Этот вывод всех поразил и заставил задуматься.
– Только восстановить патриарха надо без прошлой страшной силы, какая была при Филарете. В светские дела правительства пусть он не суется, а тогда только высказывает мнение, когда его спросят. А по владению монастырскими вотчинами мы сообща поставим управителей – стряпчих; он – со своей стороны, мы – со своей; игумнам же, архимандритам и архиереям в имущество и владенье им не вступаться. Им на содержанье всем можно назначить достаточно…
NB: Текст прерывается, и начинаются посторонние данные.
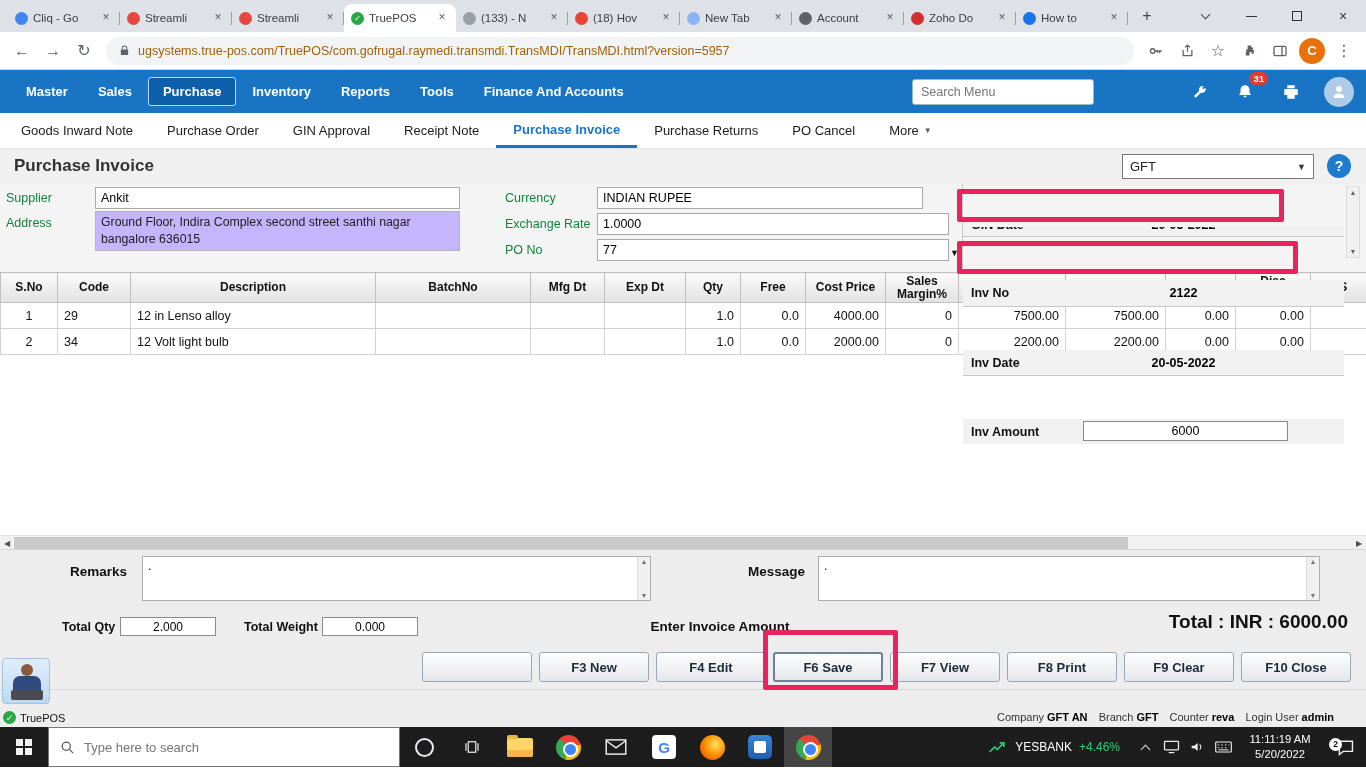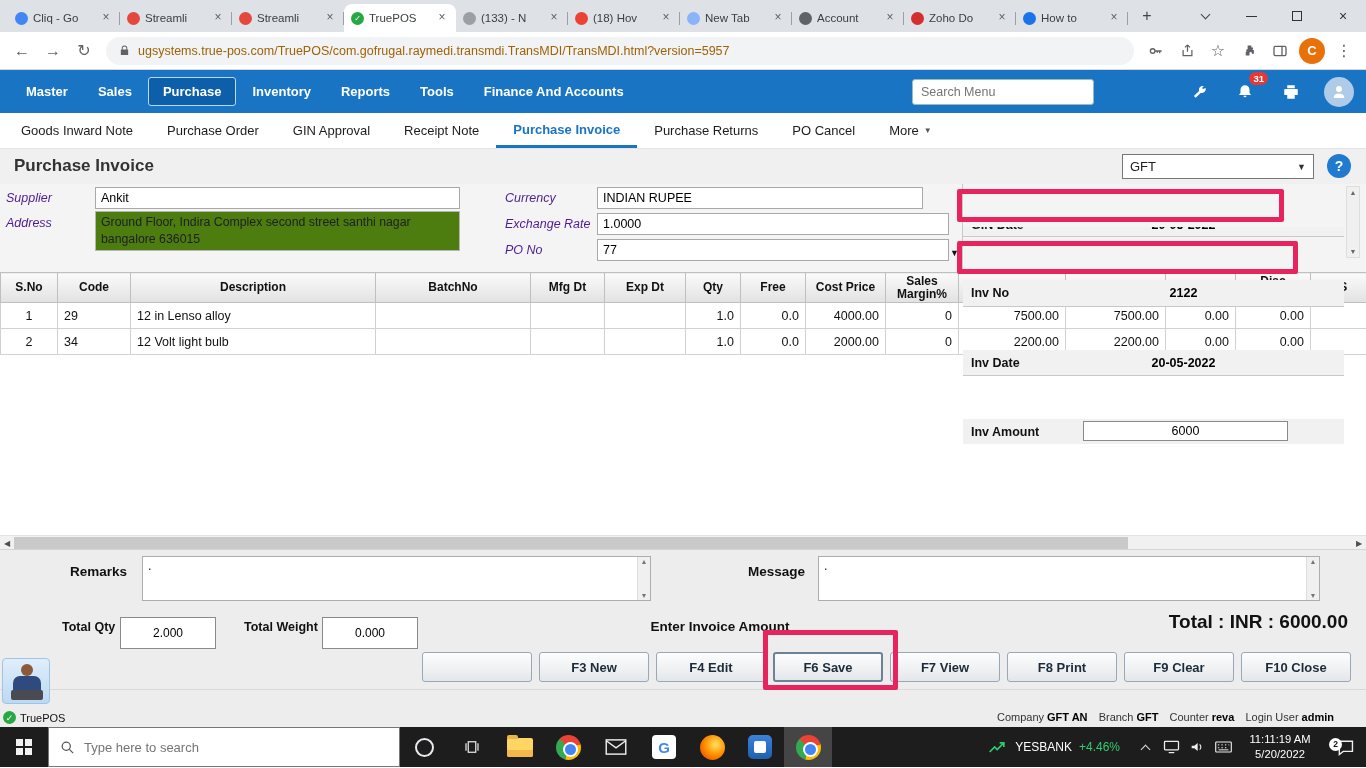--- a/index.html
+++ b/index.html
@@ -58,7 +58,7 @@
 
   
   .formarea { height:88px; background:#f4f4f4; position:relative; font-size:12.5px; }
-  .f-label { position:absolute; color:#4c1d95;font-style:italic; }
+  .f-label { position:absolute; color:#15803d; }
   .f-input { position:absolute; height:22px; border:1px solid #a9a9a9; background:#fff; font-size:12.5px; padding:0 5px; font-family:inherit; }
   .addr-box { position:absolute; left:95px; top:27px; width:365px; height:40px; background:#4d7c0f; border:1px solid #b5b5b5; font-size:12.3px; padding:2px 5px; line-height:1.35; overflow:hidden; }
   .po-chev { position:absolute; left:950px; top:64px; font-size:9px; color:#111; }

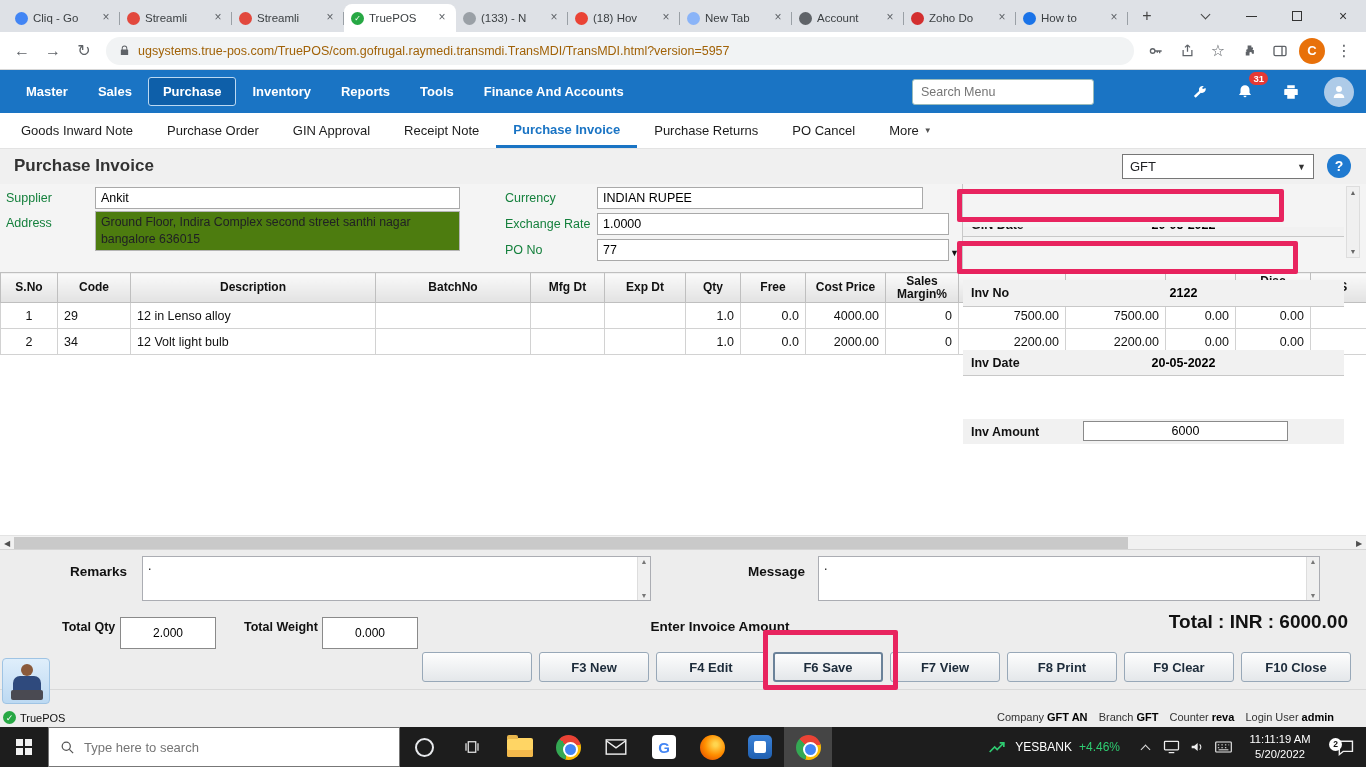--- a/index.html
+++ b/index.html
@@ -60,7 +60,7 @@
   .formarea { height:88px; background:#f4f4f4; position:relative; font-size:12.5px; }
   .f-label { position:absolute; color:#15803d; }
   .f-input { position:absolute; height:22px; border:1px solid #a9a9a9; background:#fff; font-size:12.5px; padding:0 5px; font-family:inherit; }
-  .addr-box { position:absolute; left:95px; top:27px; width:365px; height:40px; background:#4d7c0f; border:1px solid #b5b5b5; font-size:12.3px; padding:2px 5px; line-height:1.35; overflow:hidden; }
+  .addr-box { position:absolute; left:95px; top:27px; width:365px; height:40px; background:#c4b5fd; border:1px solid #b5b5b5; font-size:12.3px; padding:2px 5px; line-height:1.35; overflow:hidden; }
   .po-chev { position:absolute; left:950px; top:64px; font-size:9px; color:#111; }
   .panel { position:absolute; left:962px; top:0; width:382px; height:88px; border-left:1px solid #c8c8c8; }
   .panel-row { position:relative; height:27px; display:flex; align-items:center; padding-left:8px; background:#f1f1f1; border-bottom:1px solid #c8c8c8;margin-top:43px; }

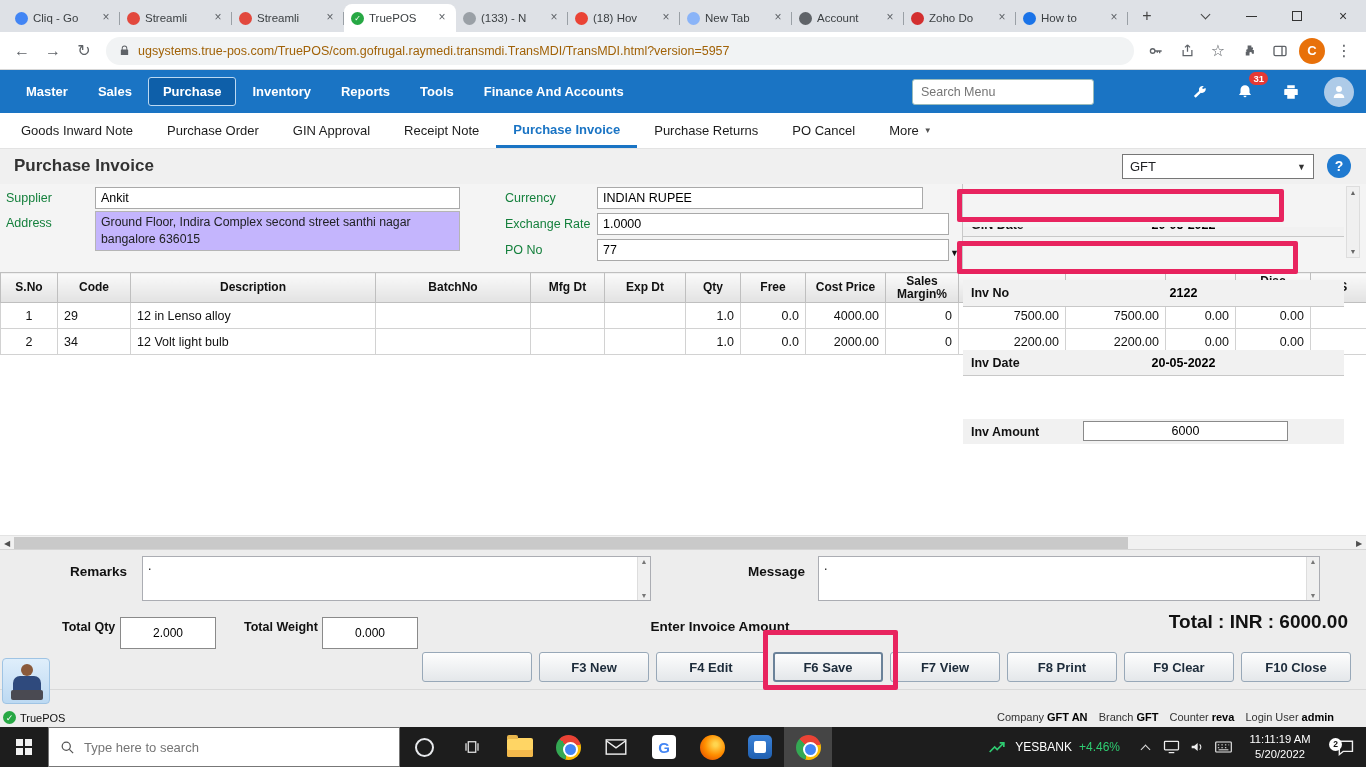--- a/index.html
+++ b/index.html
@@ -95,7 +95,7 @@
   .txt-val { position:absolute; left:5px; top:2px; font-size:12.5px; color:#111; }
   .txt-scroll { position:absolute; right:0; top:0; bottom:0; width:13px; background:#f0f0f0; border-left:1px solid #ddd; display:flex; flex-direction:column; justify-content:space-between; align-items:center; }
   .ts-arrow { font-size:7px; color:#777; padding:1px 0; }
-  .tot-input { position:absolute; top:67px; width:96px; height:32px; border:1px solid #8a8a8a; background:#fff; text-align:center; font-size:12px; font-family:inherit; }
+  .tot-input { position:absolute; top:67px; width:96px; height:19px; border:1px solid #8a8a8a; background:#fff; text-align:center; font-size:12px; font-family:inherit; }
   .hint-text { position:absolute; left:620px; top:69px; width:200px; text-align:center; font-size:13.5px; font-weight:bold; color:#111; }
   .grand-total { position:absolute; right:18px; top:61px; font-size:19px; font-weight:bold; color:#111; }
   .btnrow { position:absolute; left:422px; top:102px; display:flex; gap:7px; }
– И я так же думаю! – воскликнул граф Мусин-Пушкин, прибавив с самодовольством: – Мы уж кое-какой завели, кажется, порядок… чернецы уже попривыкли к надзору… потакать им нечего…
– Н-ну! Коли патриарха-то поставите вновь, он, чего доброго, и упираться станет, где представится возможность, – заметил как бы вскользь Шафиров, поглядев на Мусина воспросительно.